La loi « s’applique à tous (…). Lutter contre l’artificialisation des terres n’est pas une option, c’est un impératif », a aussitôt réagi le ministre de la transition écologique et de la cohésion des territoires, Christophe Béchu. D’ici à fin 2030, la France doit bétonner moitié moins qu’entre 2010 et 2019, une première étape avant le zéro net exigé d’ici à 2050. Tout ce qui sera pris à la nature devra alors être rendu. Mais cette démarche de sobriété foncière crispe, y compris parfois chez ceux qui sont conscients de ses motivations : l’effondrement de la biodiversité, la nécessité de préserver des espaces naturels (nourriciers et puits de carbone), les 20 000 à 30 000 hectares qui disparaissent chaque année, soit l’équivalent du Luxembourg en l’espace de dix ans.

La profonde rupture avec le modèle d’aménagement des dernières décennies – le tandem « lotissement et entrées de ville à perte de vue » – et le « zéro » affiché explique une partie des craintes. La crise du logement et les maladresses de la première version de la loi de 2021 n’ont rien arrangé. A l’initiative du Sénat, neuf nouveaux articles ont été votés en juillet : les élus ont gagné quelques mois pour mettre à jour leurs documents de planification, et chaque commune dispose au minimum d’un hectare à urbaniser (non obligatoire). La publication imminente de trois décrets, dont celui qui définit l’artificialisation, doit aider à y voir plus clair.
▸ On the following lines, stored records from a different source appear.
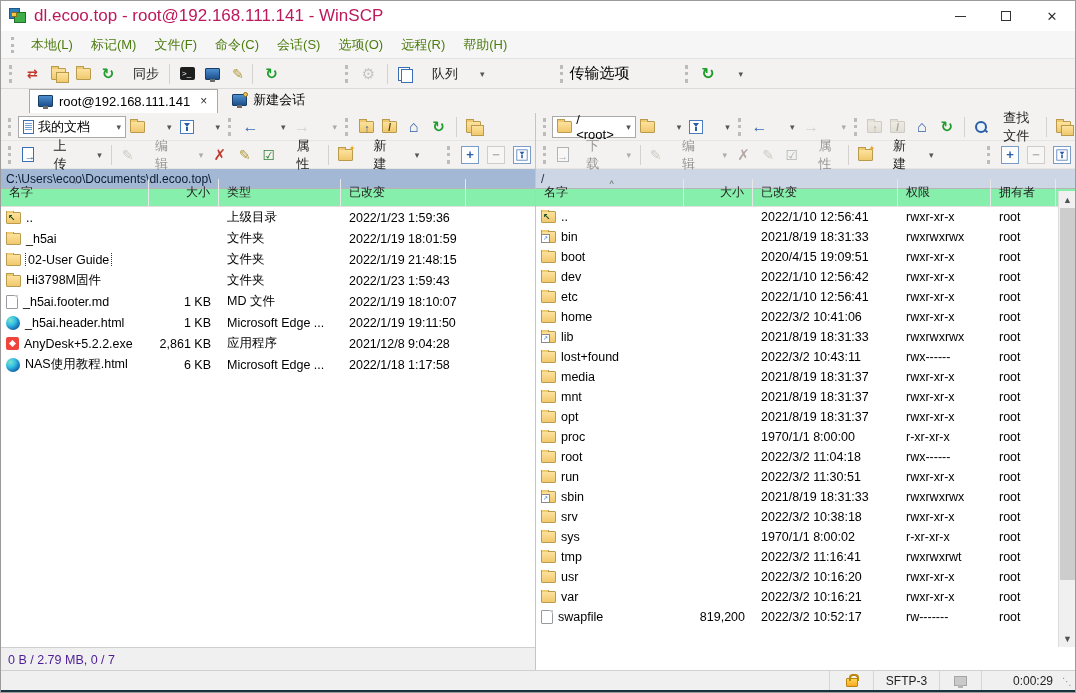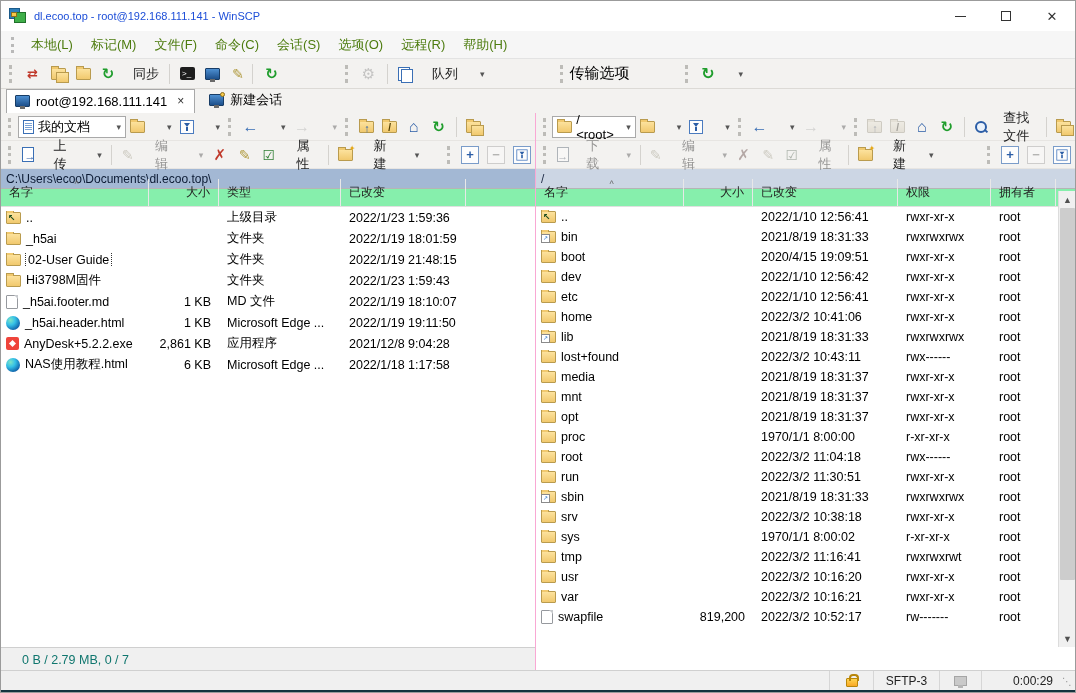--- a/index.html
+++ b/index.html
@@ -6,21 +6,21 @@
   html,body { background:#d4d4d4; }
   body { font-family:"Liberation Sans","DejaVu Sans",sans-serif; font-size:12px; color:#000; }
   .win { position:relative; width:1076px; height:693px; background:#fff; border:1px solid #9b9b9b; overflow:hidden; }
 
   
   .titlebar { position:absolute; top:0; left:0; right:0; height:30px; background:#fff; display:flex; align-items:center; padding-left:8px; }
   .appicon { width:18px; height:16px; position:relative; margin-right:7px; }
   .appicon .s1 { position:absolute; left:0; top:0; width:11px; height:11px; background:#2e7fb8; border:1px solid #1b5a8a; }
   .appicon .s2 { position:absolute; left:5px; top:4px; width:12px; height:11px; background:#3fae49; border:1px solid #20702a; }
   .appicon .lk { position:absolute; left:2px; top:4px; width:6px; height:5px; background:#f7c948; border:1px solid #8a6d1d; }
-  .title-text { font-size:11px; color:#1d4ed8; }
+  .title-text { font-size:17px; color:#be185d; }
   .wincontrols { margin-left:auto; display:flex; height:100%; }
   .wbtn { width:46px; height:100%; display:flex; align-items:center; justify-content:center; font-size:13px; color:#333; }
   .wbtn .sq { width:10px; height:10px; border:1px solid #333; }
   .wbtn .mn { width:11px; height:1px; background:#333; }
 
   
   .menubar { position:absolute; top:30px; left:0; right:0; height:28px; background:#f6f6f6; border-bottom:1px solid #e3e3e3; display:flex; align-items:center; padding-left:10px; }
   .menugrip { width:5px; height:16px; border-left:3px dotted #b9b9b9; margin-right:6px; }
   .menu-item { padding:4px 9px; font-size:13px; color:#4d7c0f; }
 
@@ -77,21 +77,21 @@
   .fic.anydesk { width:13px; height:13px; background:#ef443b; border-radius:2px; }
   .fic.anydesk::after { content:""; position:absolute; left:4px; top:4px; width:5px; height:5px; background:#fff; transform:rotate(45deg); }
   .fic.newfolder::after { content:"\2726"; position:absolute; right:-3px; top:-6px; font-size:8px; color:#e6a817; }
   .fic.rootslash::after { content:"/"; position:absolute; left:5px; top:0; font-size:10px; font-weight:bold; color:#4d3b00; }
   .fic.pair::after { content:""; position:absolute; left:4px; top:3px; width:11px; height:9px; background:linear-gradient(#fce29d,#f1c96e); border:1px solid #b99b4e; }
   .upload-ic { width:14px; height:15px; position:relative; }
   .upload-ic::before { content:""; position:absolute; left:0; top:0; width:10px; height:13px; background:#fff; border:1px solid #3a6fb5; }
   .upload-ic::after { content:"\2192"; position:absolute; right:-2px; bottom:0px; font-size:11px; font-weight:bold; color:#2b5da6; }
 
   
-  .tabbar { position:absolute; top:88px; left:0; right:0; height:24px; background:#f3f2f0; display:flex; align-items:flex-end; padding-left:5px; }
+  .tabbar { position:absolute; top:88px; left:0; right:0; height:24px; background:#f3f2f0; display:flex; align-items:flex-end; padding-left:28px; }
   .stab { display:flex; align-items:center; gap:6px; padding:3px 10px 4px 8px; font-size:13px; }
   .stab.active { background:#fff; border:1px solid #a8a8a8; border-bottom:none; height:24px; }
   .stab .close { color:#333; font-size:12px; margin-left:4px; }
   .newdot { position:absolute; right:-2px; top:-3px; width:5px; height:5px; border-radius:50%; background:#f7c948; border:1px solid #8a6d1d; }
 
   
   .panels { position:absolute; top:112px; left:0; right:0; height:559px; display:flex; }
   .panel { position:relative; height:100%; background:#fff; }
   .panel.left { width:537px; border-right:1px solid #f9a8d4; }
   .panel.right { width:539px; }
@@ -117,21 +117,21 @@
   .cell.name { display:flex; align-items:center; gap:5px; padding-left:5px; }
   .nm.focusbox { outline:1px dotted #333; padding:0 2px; }
 
   
   .lc1 { width:148px; flex:none; } .lc2 { width:70px; flex:none; text-align:right; }
   .lc3 { width:122px; flex:none; } .lc4 { width:125px; flex:none; } .lc5 { flex:1; }
   
   .rc1 { width:148px; flex:none; } .rc2 { width:69px; flex:none; text-align:right; }
   .rc3 { width:145px; flex:none; } .rc4 { width:93px; flex:none; } .rc5 { width:65px; flex:none; } .rc6 { flex:1; }
 
-  .pstatus { position:absolute; bottom:0; left:0; right:0; height:25px; background:#f0f0f0; border-top:1px solid #cfcfcf; display:flex; align-items:center; padding-left:21px; font-size:12.5px; color:#0f766e; }
+  .pstatus { position:absolute; bottom:0; left:0; right:0; height:25px; background:#f0f0f0; border-top:1px solid #cfcfcf; display:flex; align-items:center; padding-left:7px; font-size:12.5px; color:#4c1d95; }
 
   
   .vscroll { position:absolute; top:78px; right:0; width:17px; bottom:25px; background:#f0f0f0; border-left:1px solid #dcdcdc; }
   .varrow { position:absolute; left:0; width:17px; height:17px; display:flex; align-items:center; justify-content:center; font-size:9px; color:#505050; background:#f0f0f0; }
   .vthumb { position:absolute; left:1px; width:15px; background:#cdcdcd; border-radius:1px; }
 
   
   .statusbar { position:absolute; left:0; right:0; bottom:2px; height:20px; background:#f0f0f0; border-top:1px solid #d0d0d0; display:flex; align-items:stretch; font-size:12px; color:#222; }
   .sseg { display:flex; align-items:center; justify-content:center; border-left:1px solid #d6d6d6; padding:0 8px; }
   .sfill { flex:1; }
Les commentaires ne manqueront pas, le texte amendé sera encore jugé imparfait. Face aux prescriptions de la nouvelle loi, les maires, réunis du 20 au 23 novembre en congrès à Paris, ont le choix : soit ils rejouent le traditionnel clivage ville-campagne, nient les interdépendances territoriales et pestent contre des technocrates qui ne comprendraient rien à l’hyperruralité. Soit ils considèrent l’exigence de sobriété comme l’occasion de reprendre la main sur l’aménagement de leur territoire – en écho aux propos de M. Wauquiez – et de ne plus subir l’économie de l’étalement qui a dessiné le paysage ces quarante dernières années, et dont chacun s’accorde au moins à dire qu’elle a vécu.